Utah Farm Bureau; Farmers Feeding Utah
Written by Lacie Koford
Western Wasatch Contributor
Allen Bennett, a 4th generation farm owner, is just one farmer and rancher who has been hit hard by the economic effects of the current Coronavirus pandemic. His farm, started in 1896 by his great grandfather has been passed down through generations, having a 125-year existence. In 1996 Bennett Farms received the Utah Century Farm and Ranch Designation. The farm includes 600 acres in Davis and South Weber counties and focuses mainly on produce for local distribution. They grow yellow and red onions, different varieties of potatoes, tomatoes, peppers, squash, and watermelon. They truly take great pride in the quality of their products, making sure that the product they are providing is safe, wholesome, and delicious. Bennett states that he “feels pride in feeding neighbors along the Wasatch Front”. He goes on to state that “it brings great satisfaction to watch someone receive products and the enjoyment they show as they consume those products”.
To help farmers and those who are struggling to put food on the table during these unprecedented times, Ron Gibson, President of the Utah Farm Bureau, launched a program early in May called Farmers Feeding Utah.
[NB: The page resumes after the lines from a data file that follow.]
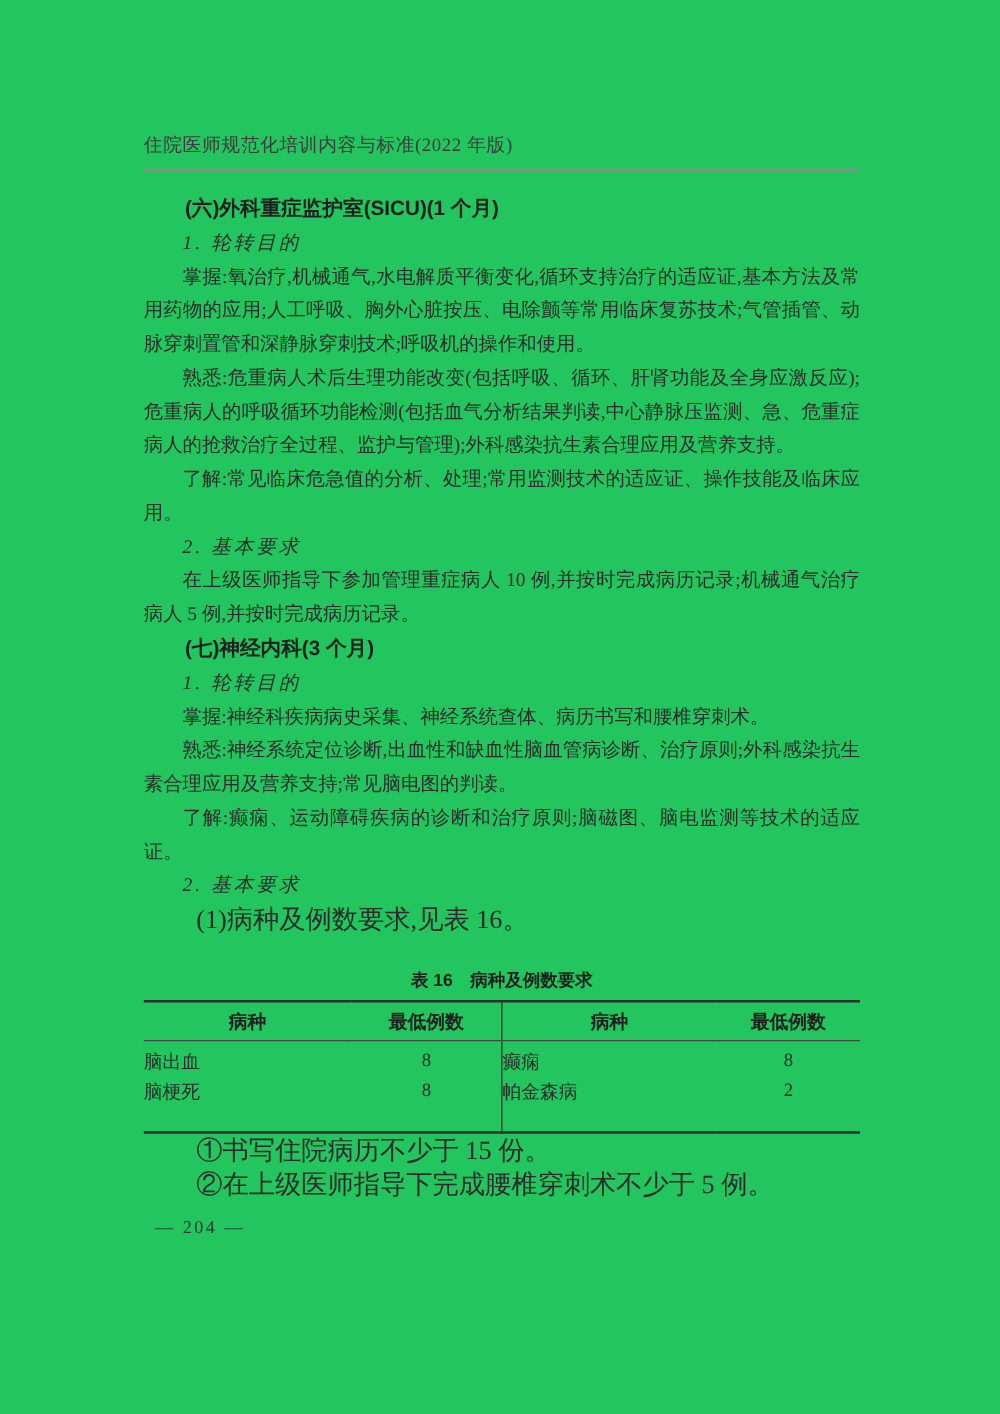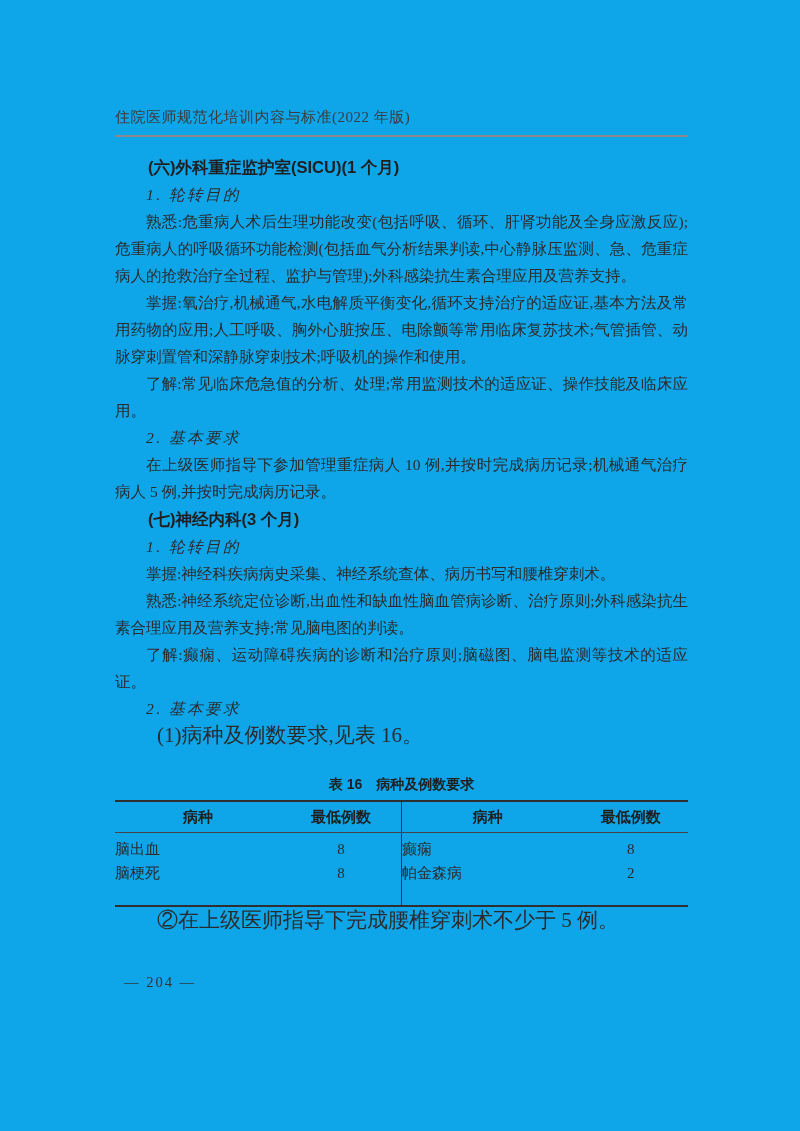"住院医师规范化培训内容与标准(2022 年版)" .page { background: #0ea5e9 -> #22c55e }
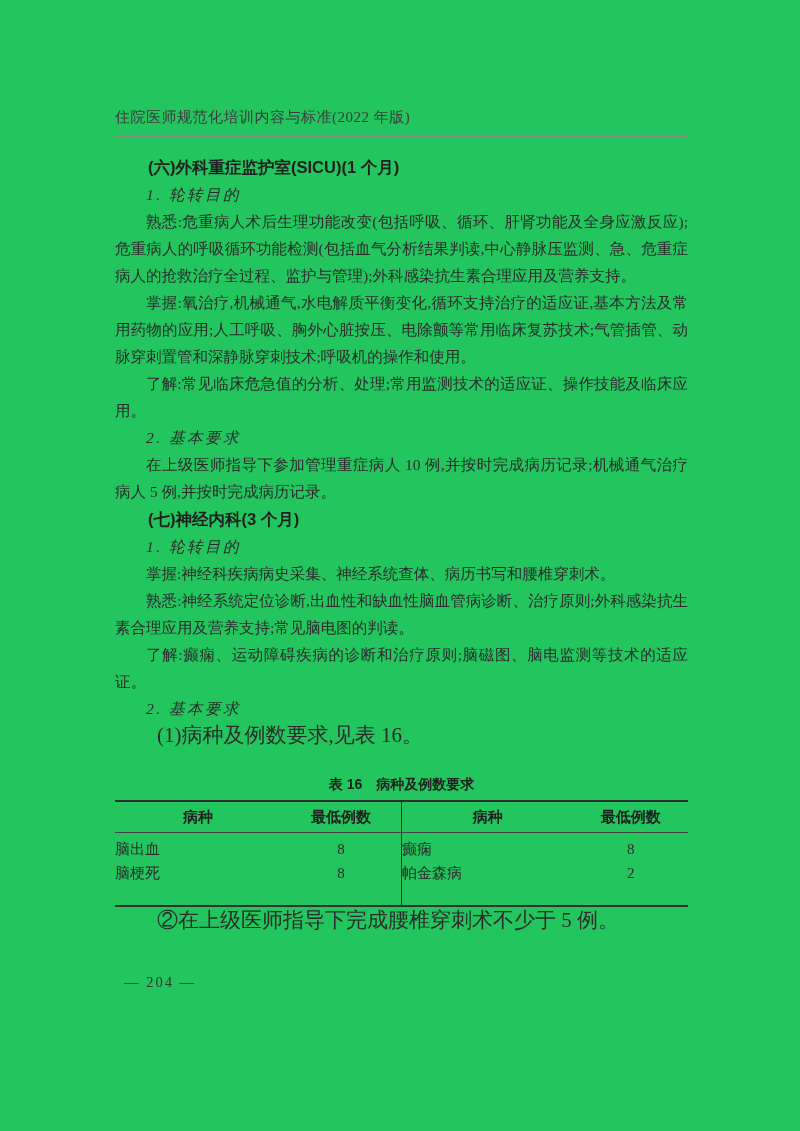"熟悉:危重病人术后生理功能改变(包括呼吸、循环、肝肾功能及全身应激反应);危重病" p.para { order: before "掌握:氧治疗,机械通气,水电解质平衡变化,循环支持治疗的适应证,基本方法及常用药" -> after "掌握:氧治疗,机械通气,水电解质平衡变化,循环支持治疗的适应证,基本方法及常用药" }
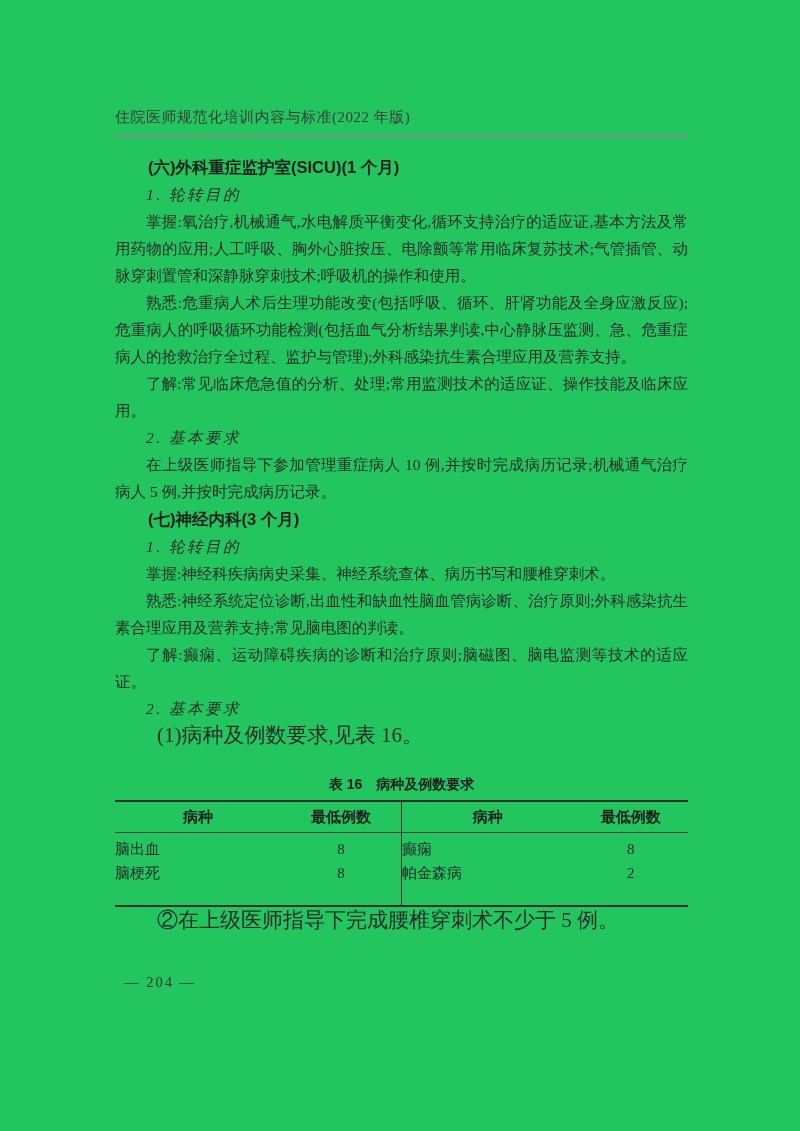"①书写住院病历不少于 15 份。" p.item { html: none -> <p>①书写住院病历不少于 15 份。</p> }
The program aims to help Utah farmers and ranchers as well as families who need food. The struggle for many farmers and ranchers stems from many processing plants closing across the country, making it more difficult for them to make their food available to sell wholesale and to the public. As a result, many farmers have had to let their food go to waste. If farmers can’t sell their products, consumers can’t access those products for consumption, thus leading to more people going hungry and not being able to provide adequate food for their families. Ron states, “seeing examples of that has been among the toughest things I have ever had to experience.”
The goal of the new program, Farmers Feeding Utah, is to provide the opportunity for people to donate online in various denominations, $5, $25, $50, $100 or a custom amount and help provide meals for needy families. Organizers of the program will use money from donations to purchase product from farmers and ranchers, use small local processors to produce it, then donate that food to organizations that provide food to people and families who need it. With this set up, both farmers and ranchers who are struggling to keep their farms up and running, and families who have been affected by the pandemic financially, can be strengthened.
The Utah Farm Bureau, who is heading the relief program has a mission of inspiring all Utah families to connect, succeed and grow through the “Miracle of Agriculture”. That mission spoke greatly to Lieutenant Governor Spencer Cox as he addressed a small audience at Bennett Farms during a press conference. He stated that “Farming and agriculture is about economics but is so much more than that. It’s a national security issue. We’ve forgotten how important local farmers are for how we live.” Cox continues to encourage that the new normal needs to be better for farmers and ranchers and create an environment where we appreciate and take better care of those who are supplying us with life sustaining food. Farmers are generally very humble and don’t necessarily search for hand-outs, but we can help those farmers who are struggling as well as those who are in need of nourishment by donating to the program or buying product directly from farmers. Cox ends his remarks by stating that Utahns have a history of coming together, especially when it comes to charitable giving.
Gibson encourages any who are willing and able, to please support the efforts through Farmers Feeding Utah so that as a state, we can come through this with a stronger agricultural community and society in the state of Utah. Visit farmersfeedingutah.org to find out more about the program and to find out how you can donate and make a difference. Gibson assures that every nickel donated will go towards providing relief to both farmers and ranchers, and to those who aren’t able to provide sustainable nourishment to their families at this time.